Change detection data
----

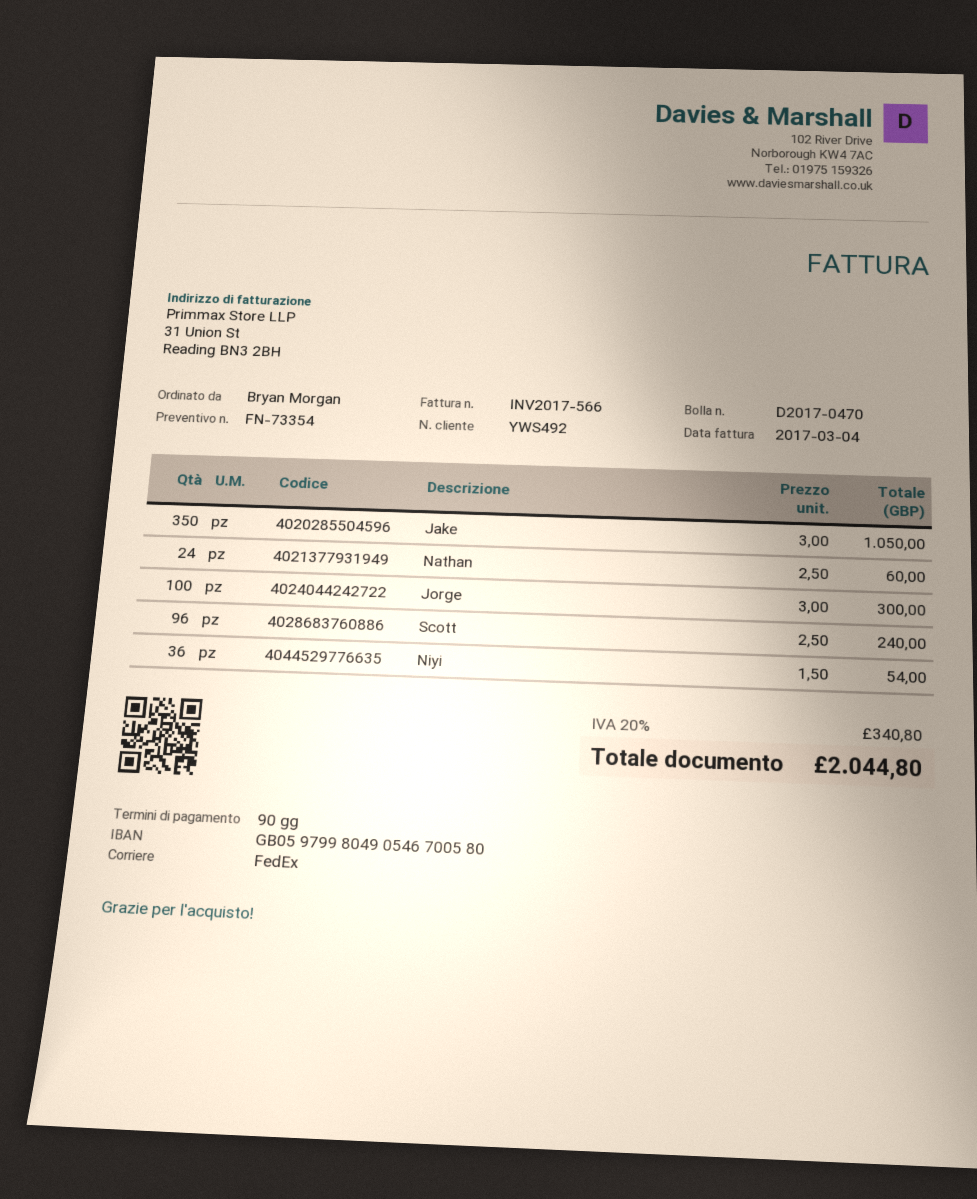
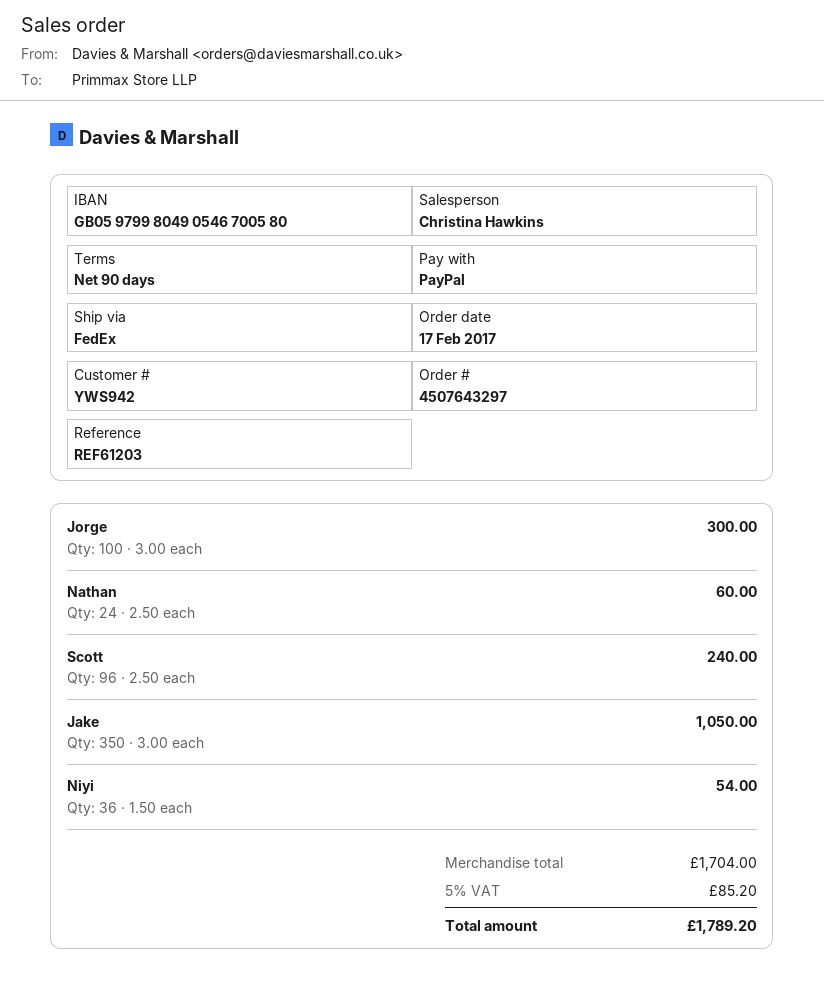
customer number: YWS492 -> YWS942
tax: 20% = 340.80 -> 5% = 85.20
total: 2044.80 -> 1789.20

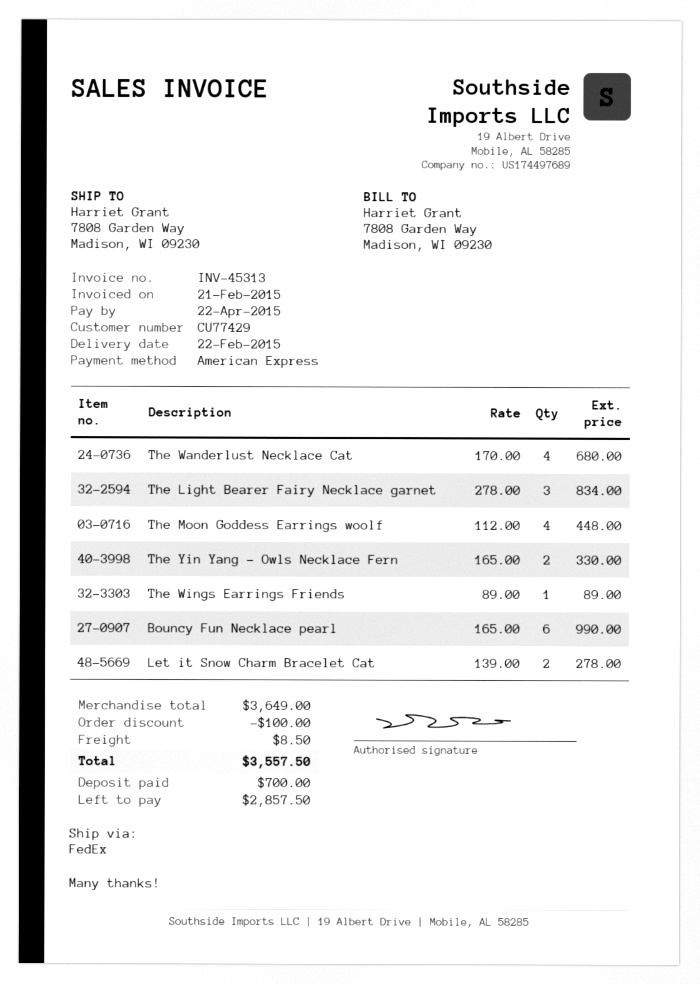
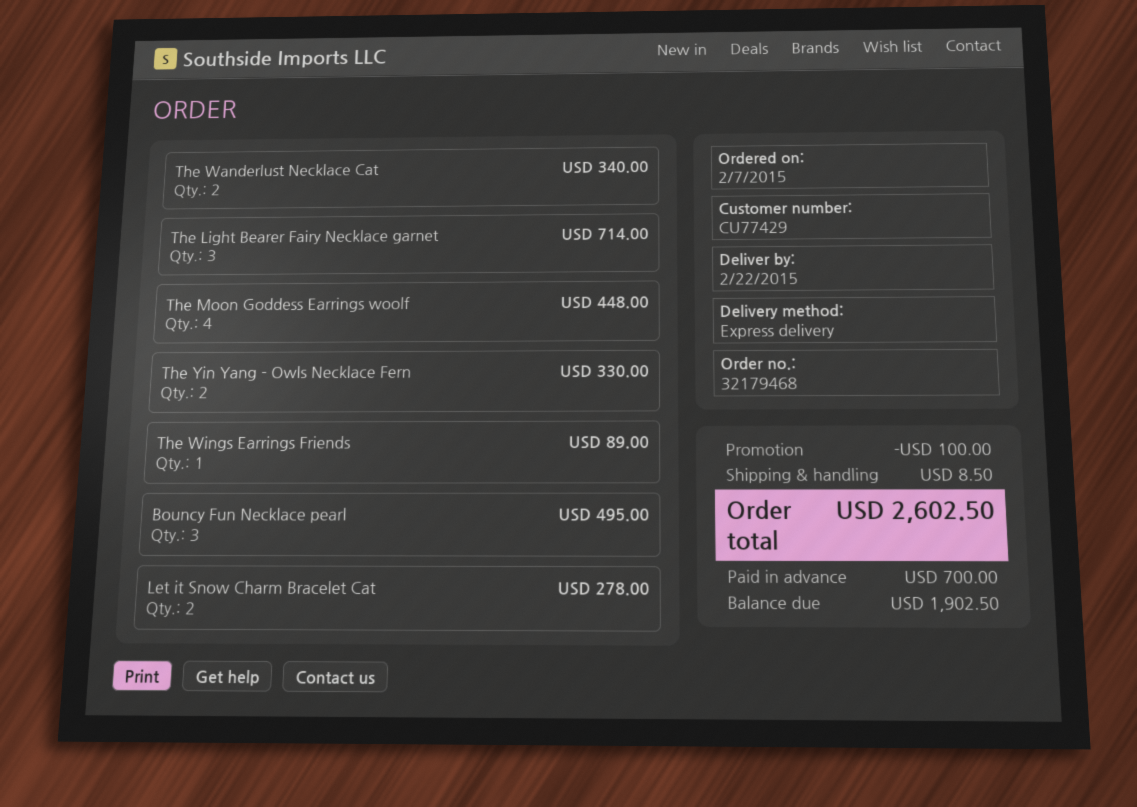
shipping method: FedEx -> express
The Wanderlust Necklace Cat: 4 for 680.00 -> 2 for 340.00
The Light Bearer Fairy Necklace garnet: 3 for 834.00 -> 3 for 714.00
Bouncy Fun Necklace pearl: 6 for 990.00 -> 3 for 495.00
total: 3557.50 -> 2602.50
balance: 2857.50 -> 1902.50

----

What you are asked to do
Across the preceding records, count the lines with the word "total" in them and give that figure alone.

Problem solution
2